Front Comput Neurosci. 2012 Oct 11;6:82. doi: 10.3389/fncom.2012.00082. eCollection 2012.
The process of conditioning via reward learning is highly relevant to the study of food choice and obesity. Learning is itself shaped by environmental exposure, with the potential for such exposures to vary substantially across individuals and across place and time. In this paper, we use computational techniques to extend a well-validated standard model of reward learning, introducing both substantial heterogeneity and dynamic reward exposures.
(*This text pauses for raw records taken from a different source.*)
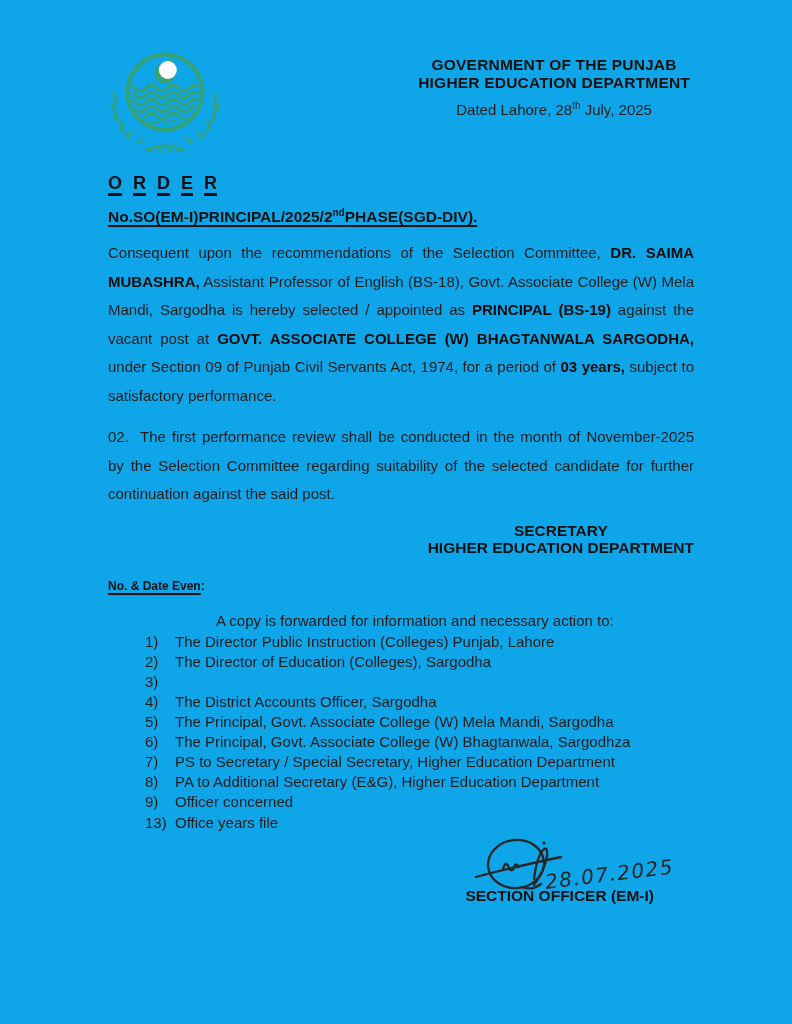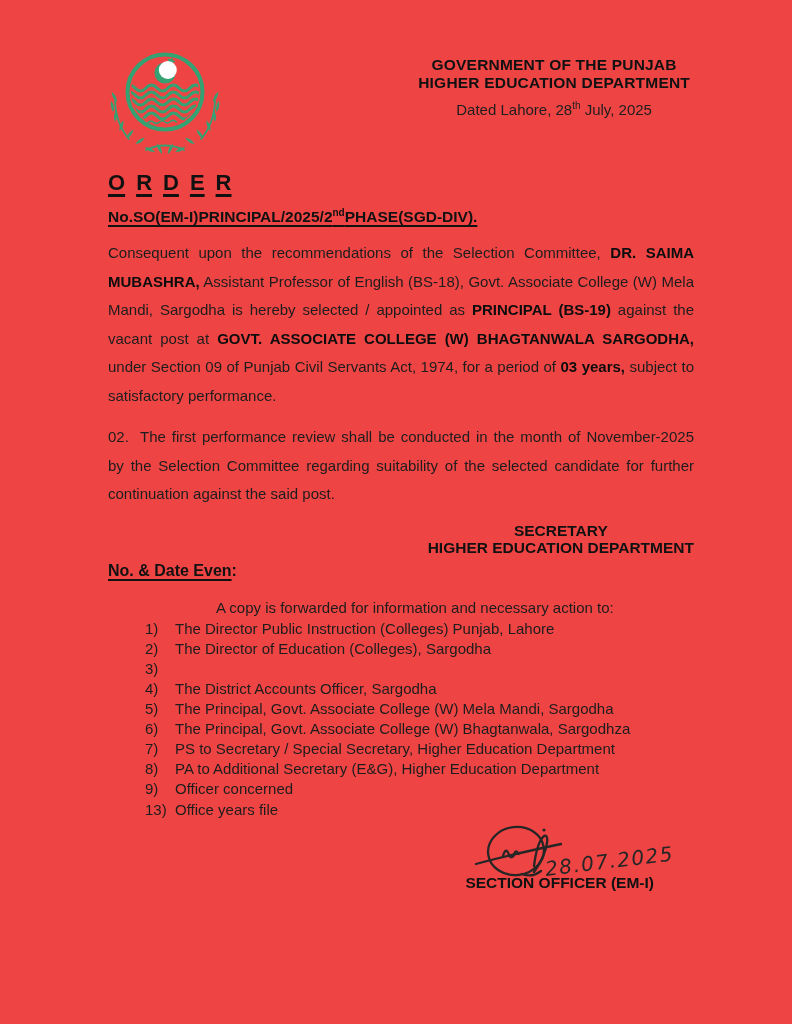"GOVERNMENT OF THE PUNJAB" .page { background: #ef4444 -> #0ea5e9 }
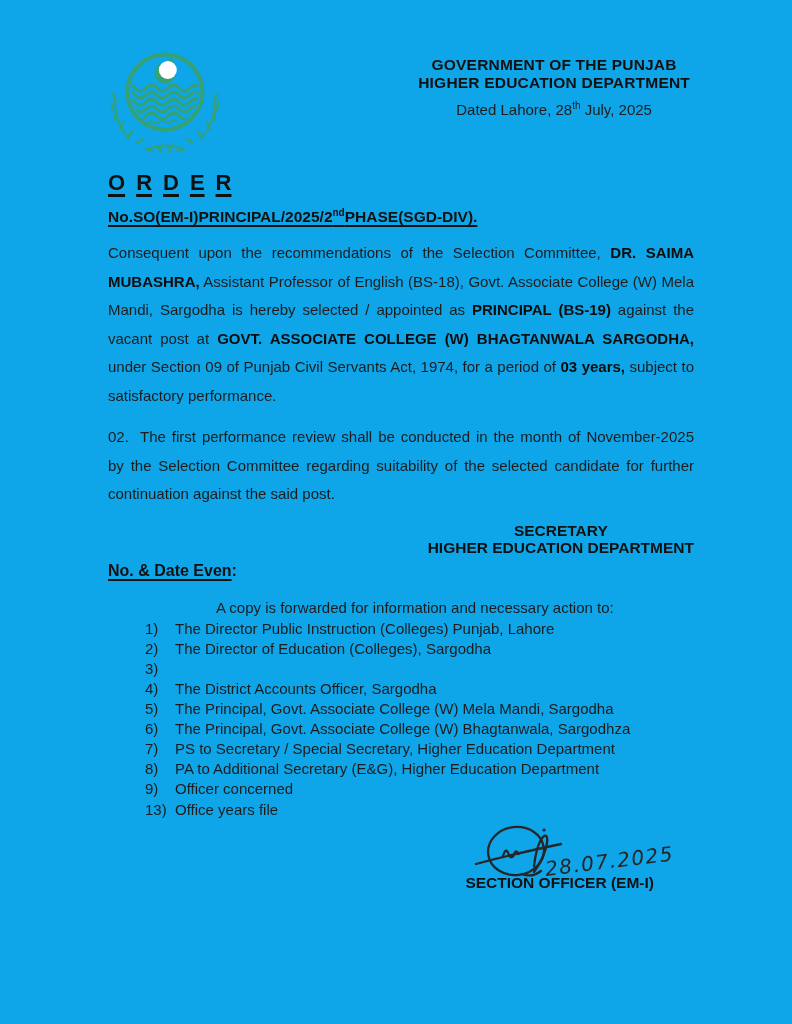"O R D E R" .order-title { font-size: 22px -> 18px }
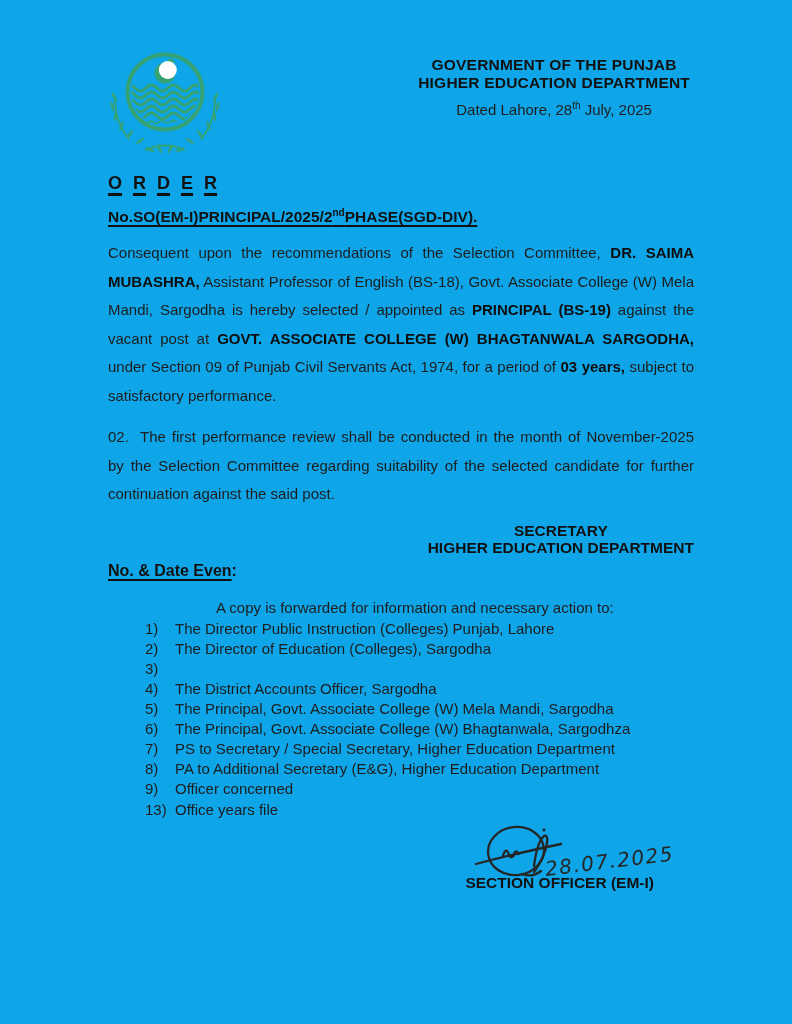"No. & Date Even:" .no-date { font-size: 16px -> 12px; margin-top: 5px -> 22px }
We then apply the extended model to a food choice context. The model produces a variety of individual behaviors and population-level patterns which are not evident from the traditional formulation, but which offer potential insights for understanding food reward learning and obesity. These include a "lock-in" effect, through which early exposure can strongly shape later reward valuation. We discuss potential implications of our results for the study and prevention of obesity, for the reward learning field, and for future experimental and computational work.
通过奖励学习进行调节的过程与食物选择和肥胖的研究密切相关。学习本身受到环境暴露的影响,这种暴露在个体之间、地点和时间之间可能有很大差异。在本文中,我们使用计算技术扩展了一个经过充分验证的奖励学习标准模型,引入了大量的异质性和动态奖励暴露。然后,我们将扩展后的模型应用于食物选择的情境中。该模型产生了各种个体行为和群体模式,这些在传统的表述中并不明显,但为理解食物奖励学习和肥胖提供了潜在的见解。其中包括一种“锁定”效应,即早期暴露可以强烈塑造后期的奖励价值。我们讨论了我们的结果对肥胖研究和预防、奖励学习领域以及未来的实验和计算工作的潜在影响。